_YOUR OBJECTIVE_
Pull every line containing "September" from the listing.

_MATERIAL FOR THIS EXERCISE_
----------------------------------------

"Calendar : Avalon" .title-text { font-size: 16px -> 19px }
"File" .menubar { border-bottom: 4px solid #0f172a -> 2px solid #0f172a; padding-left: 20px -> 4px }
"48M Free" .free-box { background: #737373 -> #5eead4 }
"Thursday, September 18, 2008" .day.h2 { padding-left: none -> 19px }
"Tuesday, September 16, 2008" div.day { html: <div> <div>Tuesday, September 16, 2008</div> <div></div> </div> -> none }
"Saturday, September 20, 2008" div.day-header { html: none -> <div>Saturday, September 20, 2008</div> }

----------------------------------------

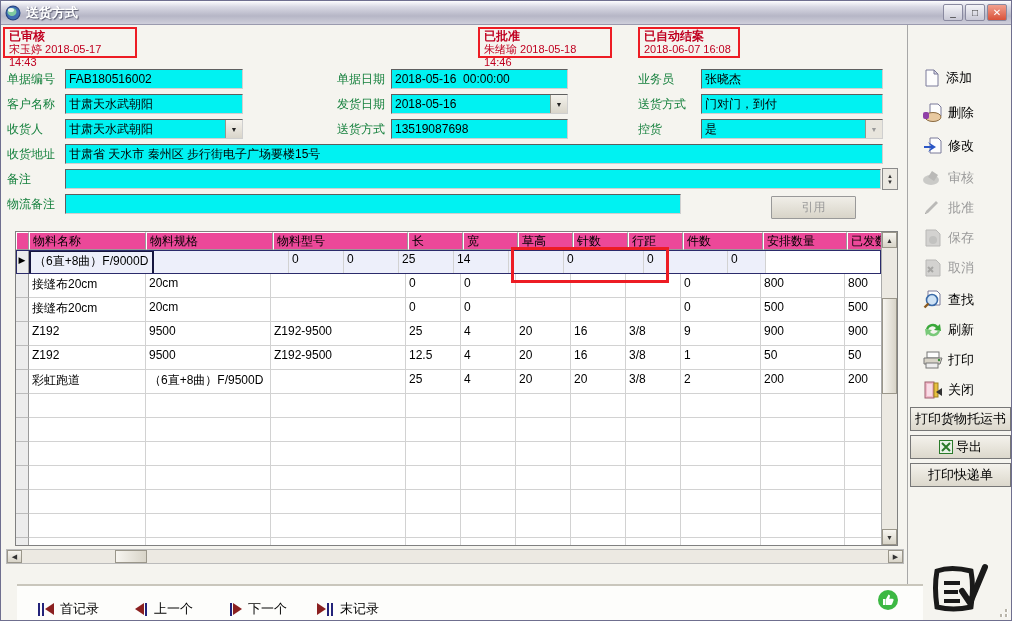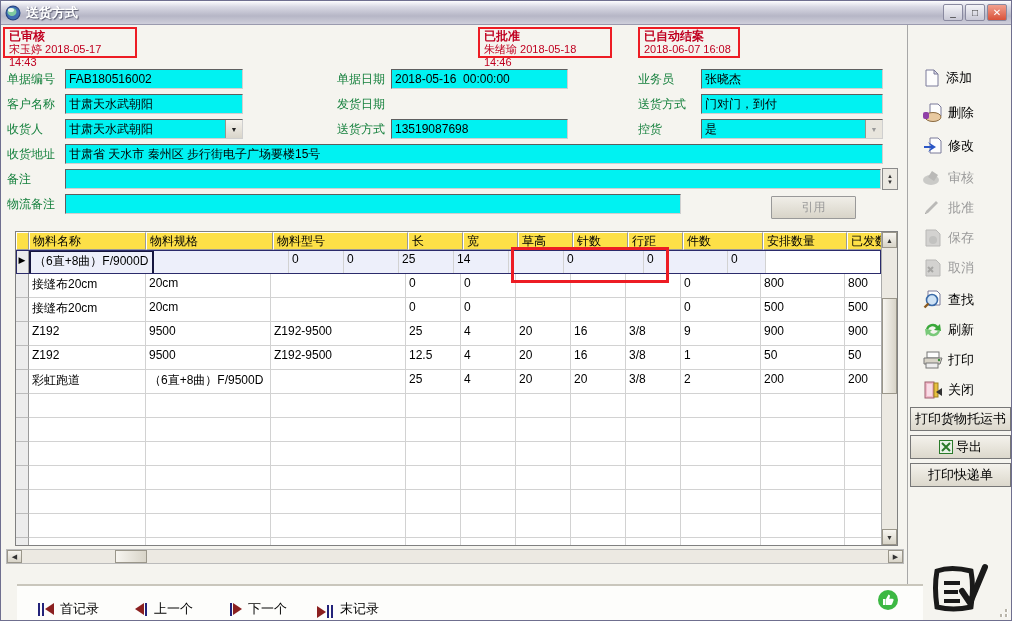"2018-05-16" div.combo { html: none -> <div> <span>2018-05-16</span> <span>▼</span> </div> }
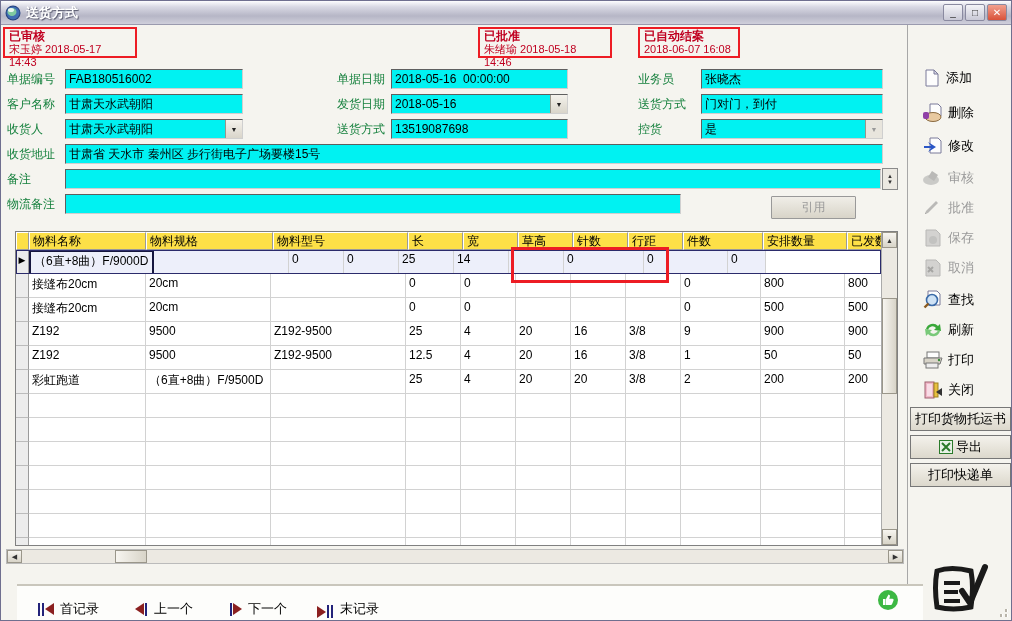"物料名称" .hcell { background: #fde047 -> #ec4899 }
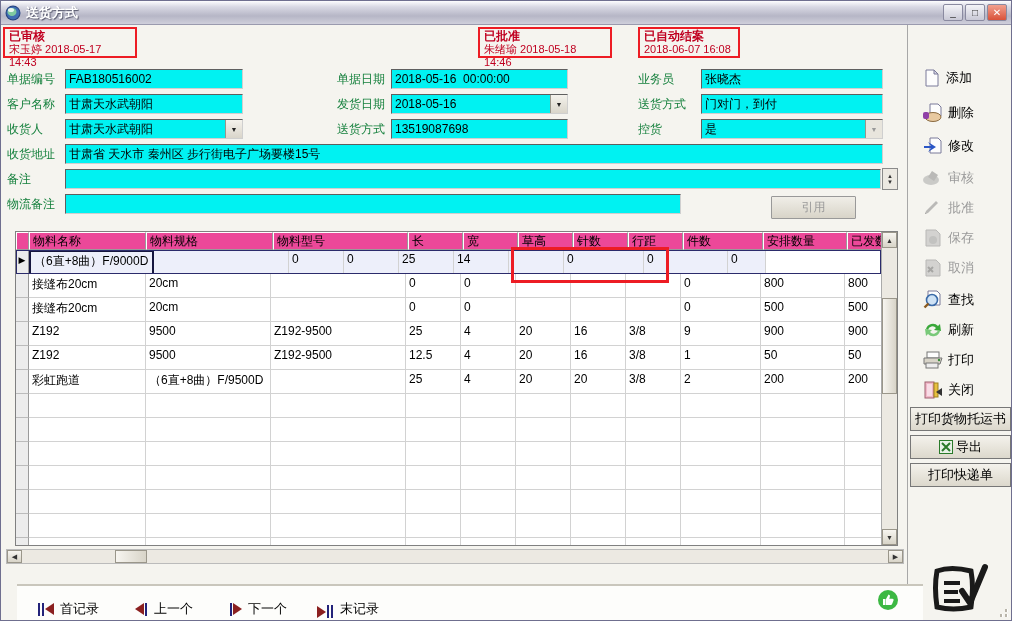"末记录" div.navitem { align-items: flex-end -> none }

----------------------------------------

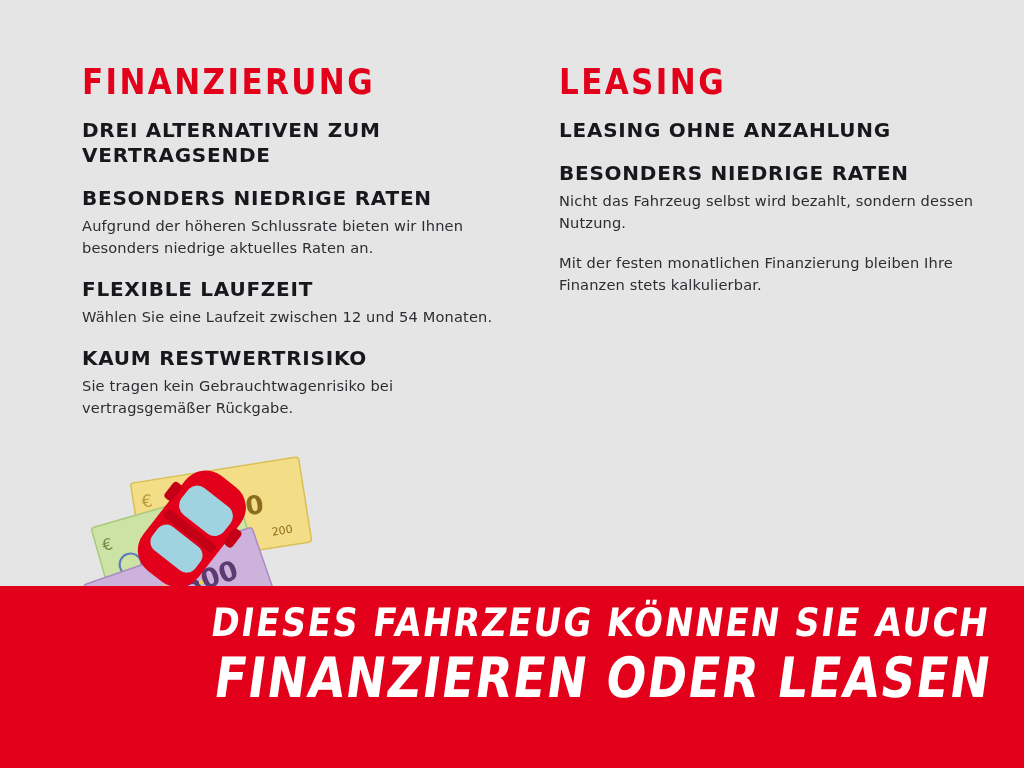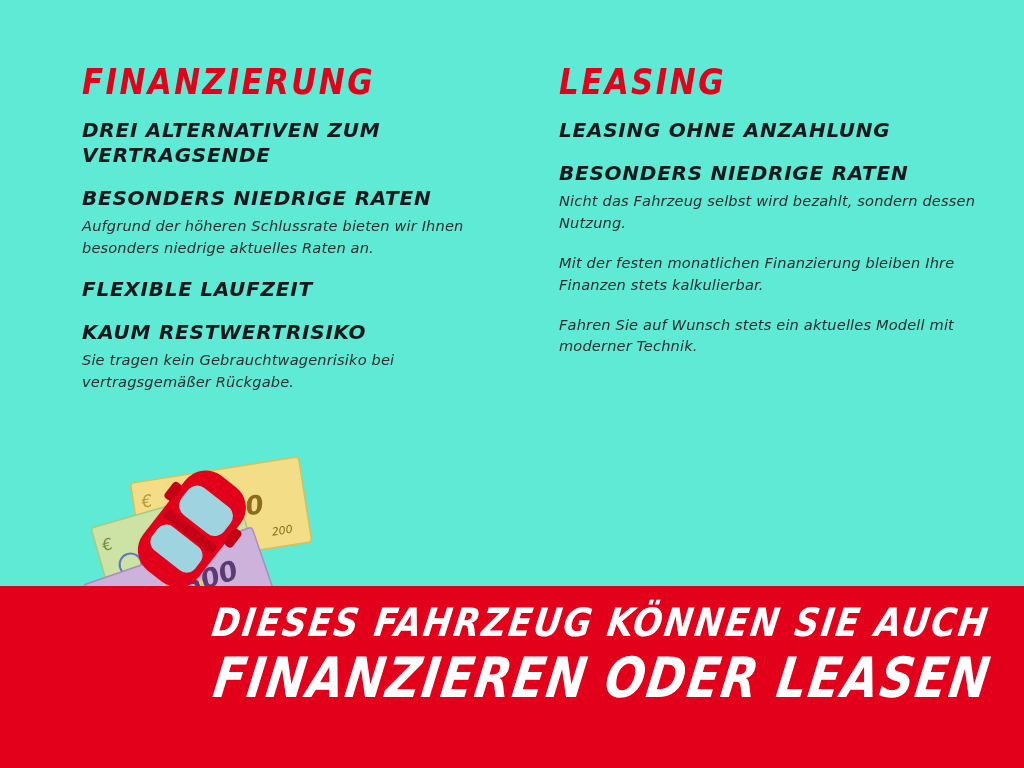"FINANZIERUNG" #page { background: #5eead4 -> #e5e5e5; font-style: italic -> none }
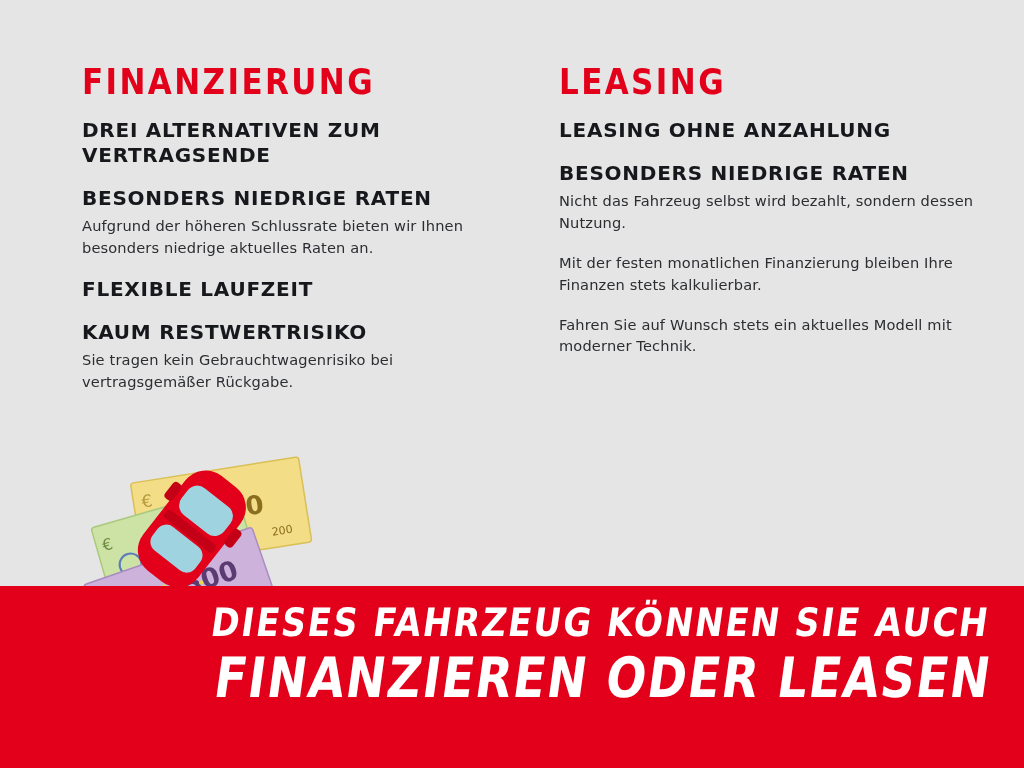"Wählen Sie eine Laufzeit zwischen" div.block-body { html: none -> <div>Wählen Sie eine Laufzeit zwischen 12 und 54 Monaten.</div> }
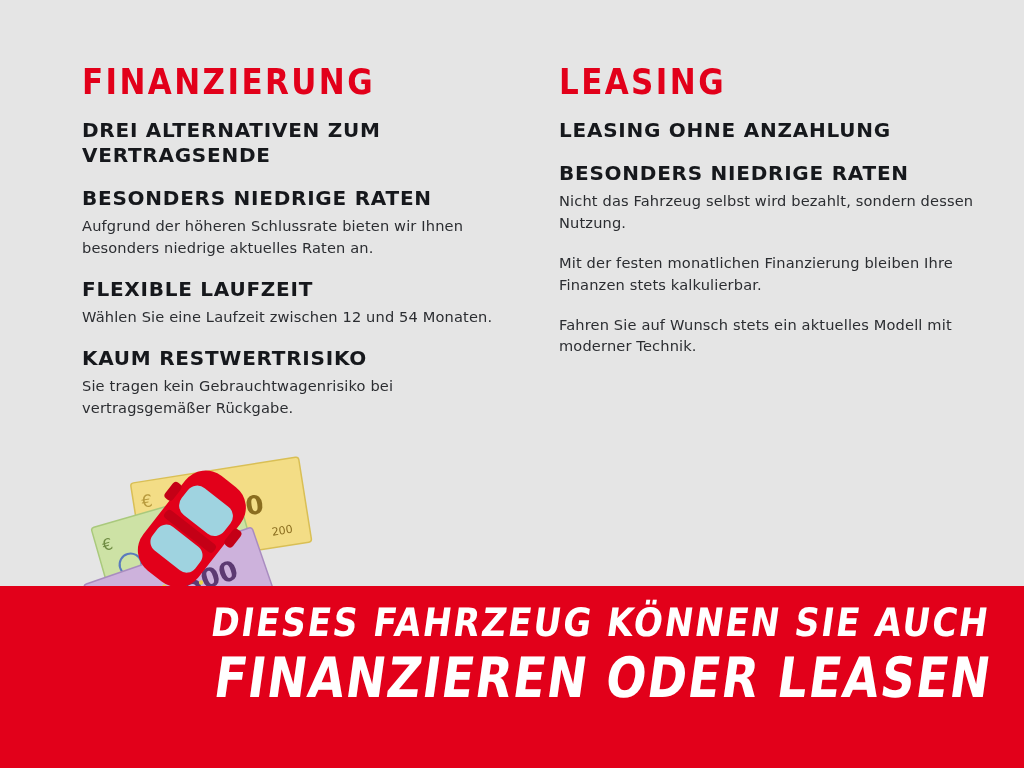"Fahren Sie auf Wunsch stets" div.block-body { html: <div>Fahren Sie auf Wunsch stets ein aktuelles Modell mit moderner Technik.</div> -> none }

----------------------------------------

_OUTPUT FOR THIS TASK_
"Thursday, September 18, 2008" .day.h2 { padding-left: none -> 19px }
"Tuesday, September 16, 2008" div.day { html: <div> <div>Tuesday, September 16, 2008</div> <div></div> </div> -> none }
"Saturday, September 20, 2008" div.day-header { html: none -> <div>Saturday, September 20, 2008</div> }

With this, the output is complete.